I am fairly mature myself, having been born towards the end of WWII, and have always had a general interest in aviation, though never been in the business. It is only in comparatively recent years, since my early retirement, that I have been able to indulge this interest more fully.
I am not a spotter in the sense that I collect a/c numbers. I just enjoy seeing aircraft fly, especially taking off and landing, and I am more interested in the capability of a type than with its number. I also enjoy the atmosphere of airports, large or small.
Although I don't collect numbers I do tend to remember aircraft that are named. Back in the 1980s, for example, Britannia called many of their B 737-200s after famous Britons, or at least famous people who had a connection with Britain and usually, though not always, with aviation - Jean Batten I believe was a New Zealander.
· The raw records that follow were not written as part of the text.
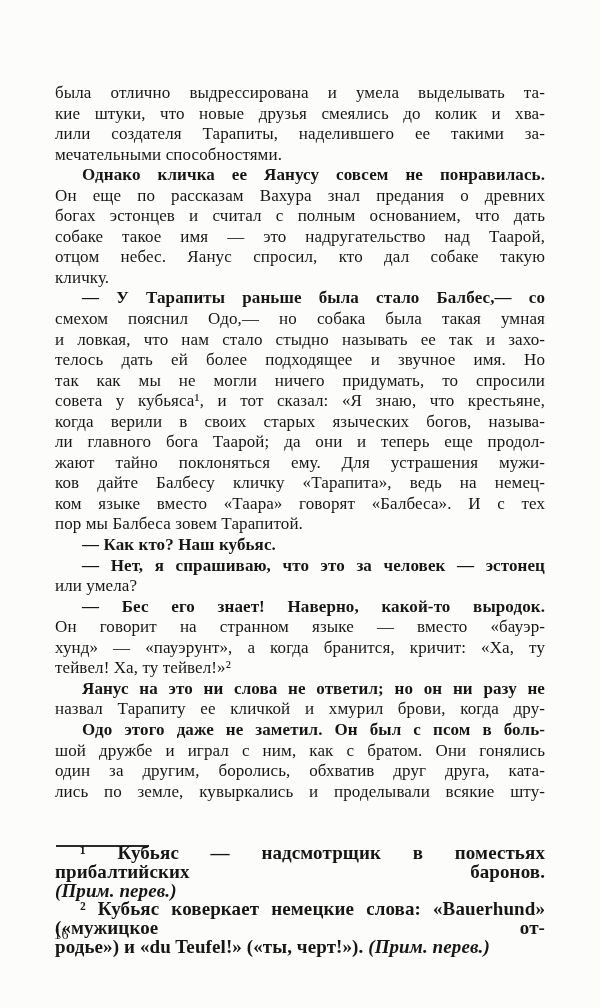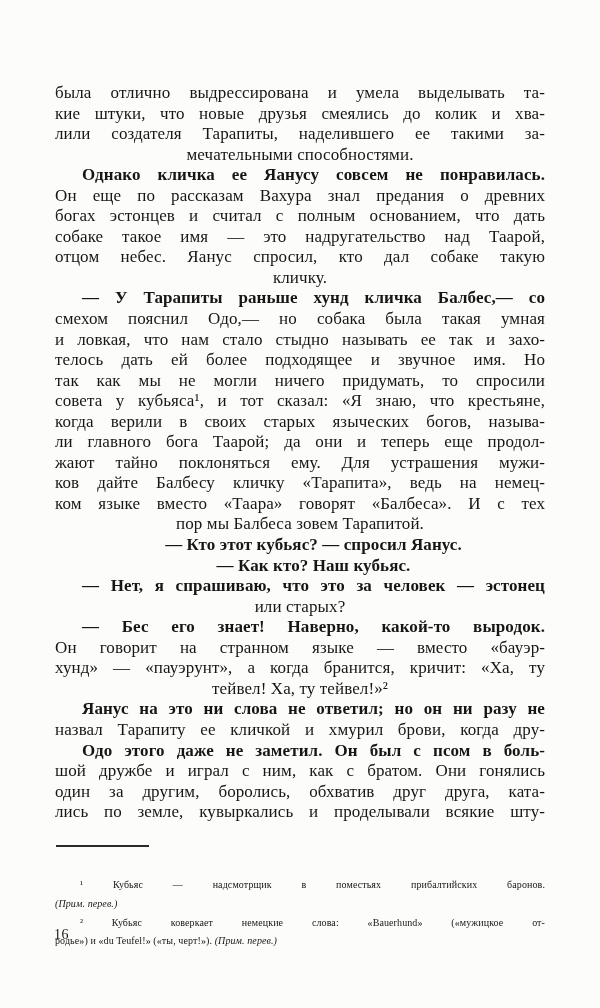--- a/index.html
+++ b/index.html
@@ -16,7 +16,7 @@
     position:absolute;left:55px;top:83px;width:490px;
     font-size:17px;line-height:20.55px;letter-spacing:0.1px;
   }
-  .line{text-align:center;}
+  .line{text-align:left;}
   .line.j{text-align:justify;text-align-last:justify;}
   .line.ind{text-indent:27px;font-weight:bold;}
   .footnote-rule{

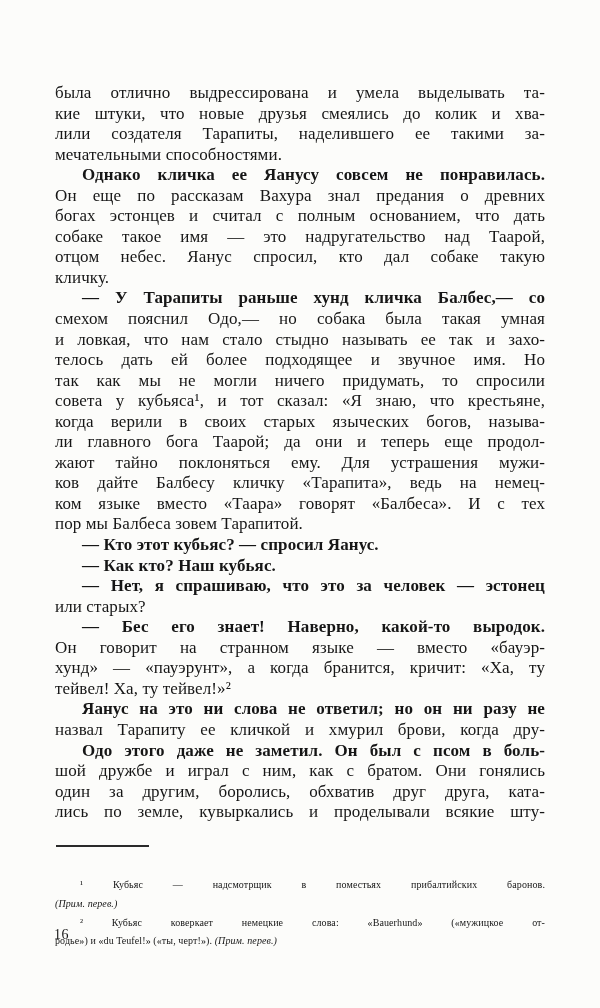--- a/index.html
+++ b/index.html
@@ -51,7 +51,7 @@
       <div class="line j">собаке такое имя — это надругательство над Таарой,</div>
       <div class="line j">отцом небес. Яанус спросил, кто дал собаке такую</div>
       <div class="line">кличку.</div>
-      <div class="line ind j">— У Тарапиты раньше хунд кличка Балбес,— со</div>
+      <div class="line ind j">— У Тарапиты раньше была стало Балбес,— со</div>
       <div class="line j">смехом пояснил Одо,— но собака была такая умная</div>
       <div class="line j">и ловкая, что нам стало стыдно называть ее так и захо-</div>
       <div class="line j">телось дать ей более подходящее и звучное имя. Но</div>

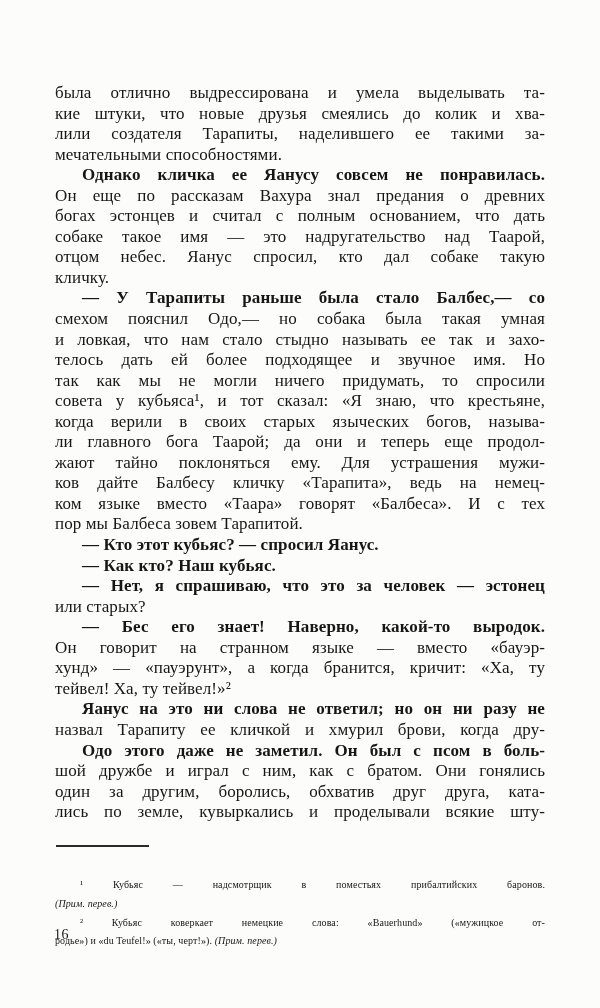--- a/index.html
+++ b/index.html
@@ -63,7 +63,6 @@
       <div class="line j">ков дайте Балбесу кличку «Тарапита», ведь на немец-</div>
       <div class="line j">ком языке вместо «Таара» говорят «Балбеса». И с тех</div>
       <div class="line">пор мы Балбеса зовем Тарапитой.</div>
-      <div class="line ind">— Кто этот кубьяс? — спросил Яанус.</div>
       <div class="line ind">— Как кто? Наш кубьяс.</div>
       <div class="line ind j">— Нет, я спрашиваю, что это за человек — эстонец</div>
       <div class="line">или старых?</div>

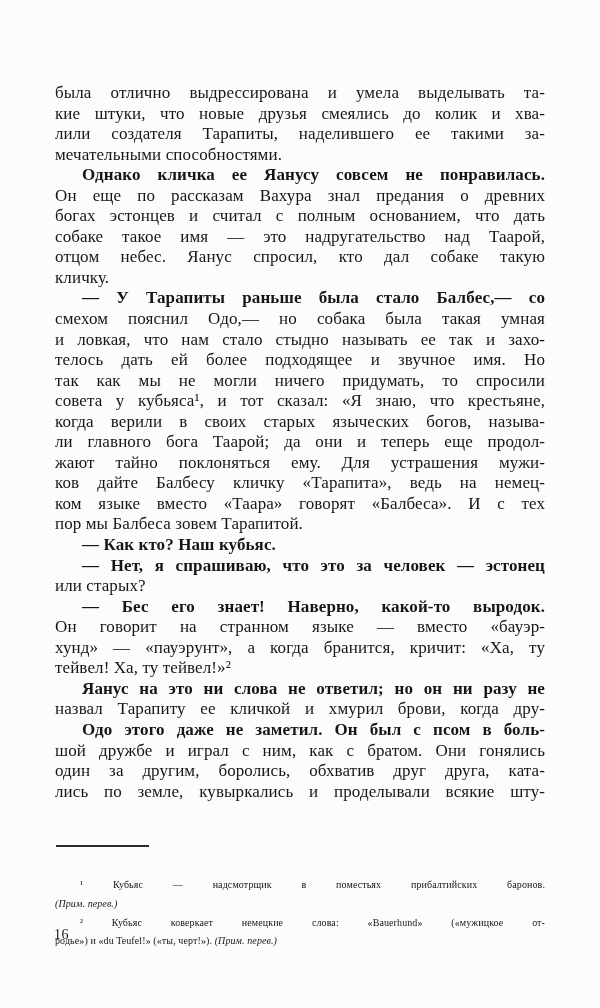--- a/index.html
+++ b/index.html
@@ -65,7 +65,7 @@
       <div class="line">пор мы Балбеса зовем Тарапитой.</div>
       <div class="line ind">— Как кто? Наш кубьяс.</div>
       <div class="line ind j">— Нет, я спрашиваю, что это за человек — эстонец</div>
-      <div class="line">или старых?</div>
+      <div class="line">или умела?</div>
       <div class="line ind j">— Бес его знает! Наверно, какой-то выродок.</div>
       <div class="line j">Он говорит на странном языке — вместо «бауэр-</div>
       <div class="line j">хунд» — «пауэрунт», а когда бранится, кричит: «Ха, ту</div>

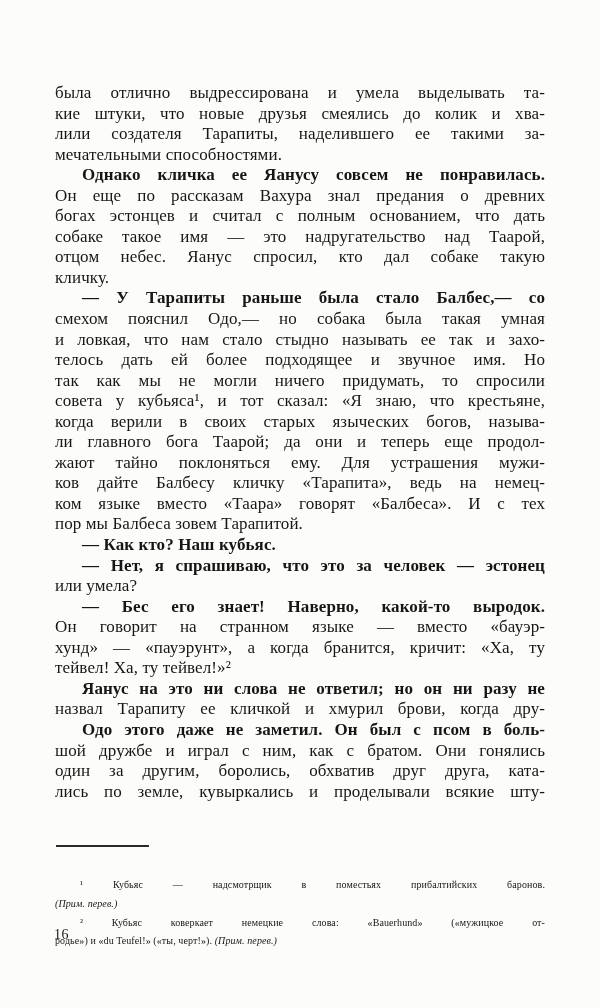--- a/index.html
+++ b/index.html
@@ -24,8 +24,8 @@
     background:#2a2a2a;
   }
   .footnotes{
-    position:absolute;left:55px;top:876px;width:490px;
-    font-size:10px;line-height:18.8px;letter-spacing:0.1px;
+    position:absolute;left:55px;top:844px;width:490px;
+    font-size:19px;line-height:18.8px;letter-spacing:0.1px;font-weight:bold;
   }
   .fline{text-align:left;}
   .fline.j{text-align:justify;text-align-last:justify;}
I also remember flying on Britannia's Sir Arthur Whitten Brown, The Hon CS Rolls, Ernest Shackleton, Florence Nightingale (and on a KLM MD 11 of the same name), Sir John Alcock, Sir Frederick Handley Page, Viscount Trenchard, Amy Johnson, Lord Brabazon of Tara, George Stephenson and Sir Thomas Sopwith. However, the most unusual name on a Britannia 732 that I travelled on was something like The O'Neil Hereditary Ruler of Ulster.